WHAT YOU SHOULD DO => Lines in the listing below that include the word "class" need to be copied.

SOURCE DATA =>
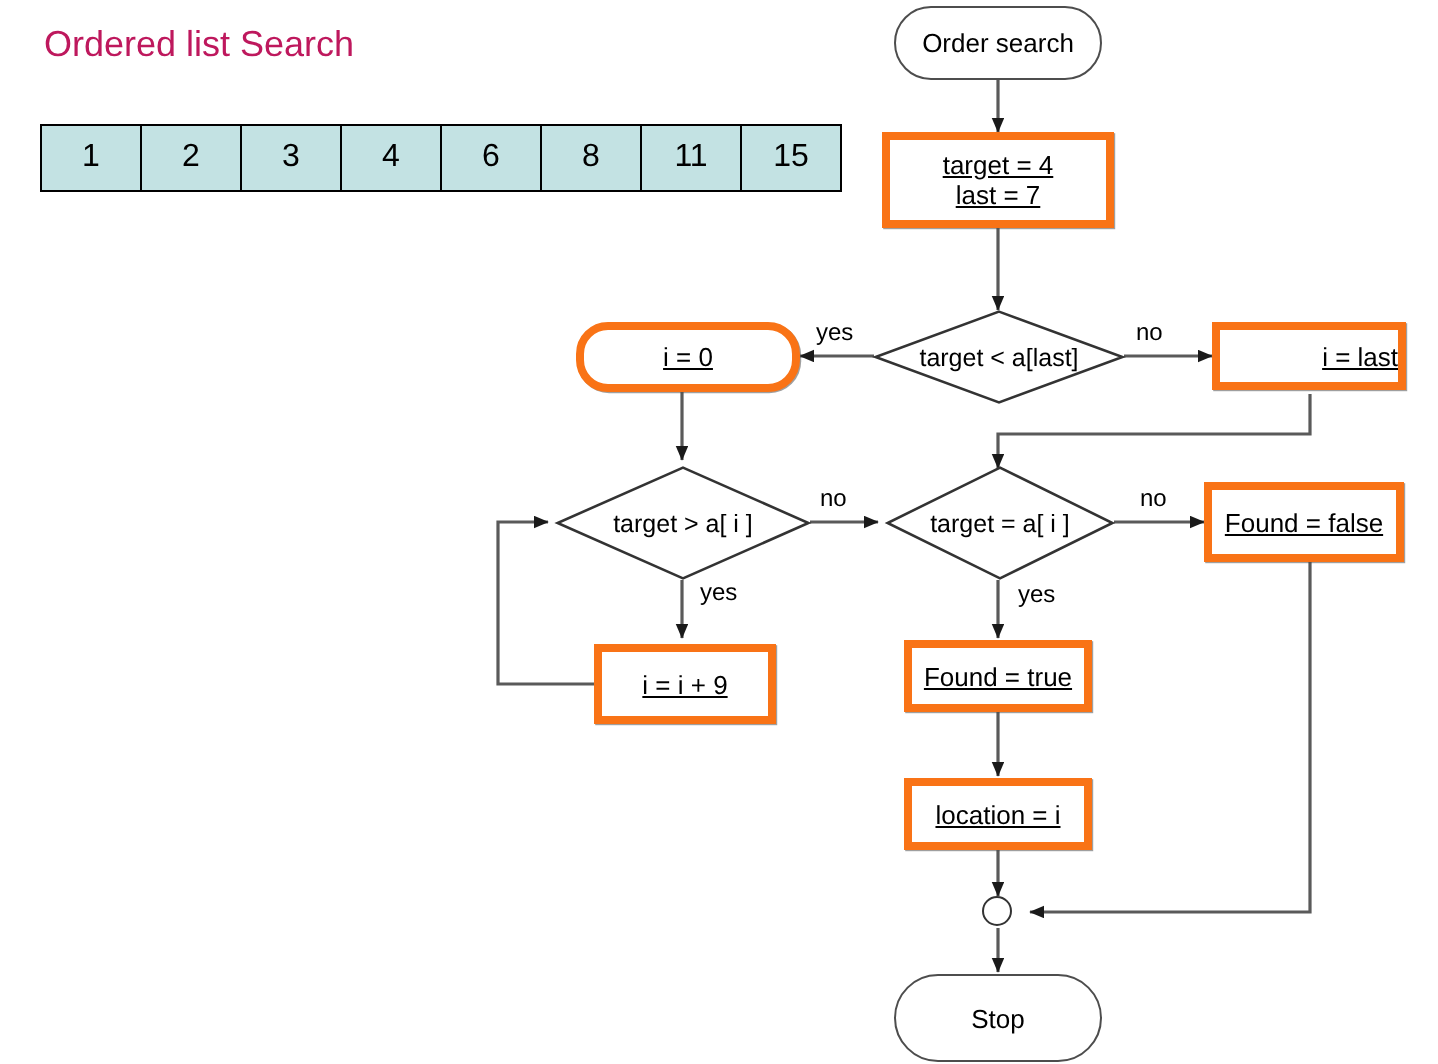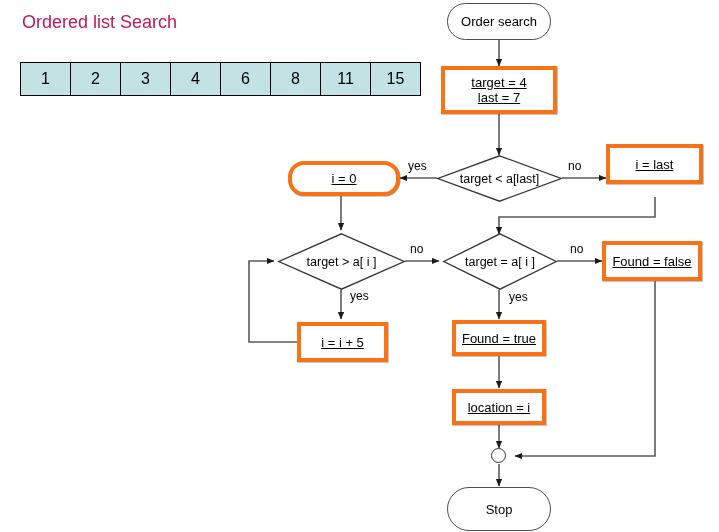--- a/index.html
+++ b/index.html
@@ -198,26 +198,26 @@
 
   <div class="node proc" style="left:441px; top:66px; width:116px; height:48px; flex-direction:column;">
     <span>target = 4</span>
     <span>last = 7</span>
   </div>
 
   <div class="node proc" style="left:288px; top:161px; width:112px; height:35px;border-radius:16px;">
     <span>i = 0</span>
   </div>
 
-  <div class="node proc" style="left:606px; top:144px; width:97px; height:40px;">
+  <div class="node proc" style="left:606px; top:161px; width:97px; height:34px;justify-content:flex-end;">
     <span>i = last</span>
   </div>
 
   <div class="node proc" style="left:297px; top:322px; width:91px; height:40px;">
-    <span>i = i + 5</span>
+    <span>i = i + 9</span>
   </div>
 
   <div class="node proc" style="left:602px; top:241px; width:100px; height:40px;">
     <span>Found = false</span>
   </div>
 
   <div class="node proc" style="left:452px; top:320px; width:94px; height:36px;">
     <span>Found = true</span>
   </div>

SOLUTION TO THE PROBLEM =>
   <div class="node proc" style="left:441px; top:66px; width:116px; height:48px; flex-direction:column;">
   <div class="node proc" style="left:288px; top:161px; width:112px; height:35px;border-radius:16px;">
-  <div class="node proc" style="left:606px; top:144px; width:97px; height:40px;">
+  <div class="node proc" style="left:606px; top:161px; width:97px; height:34px;justify-content:flex-end;">
   <div class="node proc" style="left:297px; top:322px; width:91px; height:40px;">
   <div class="node proc" style="left:602px; top:241px; width:100px; height:40px;">
   <div class="node proc" style="left:452px; top:320px; width:94px; height:36px;">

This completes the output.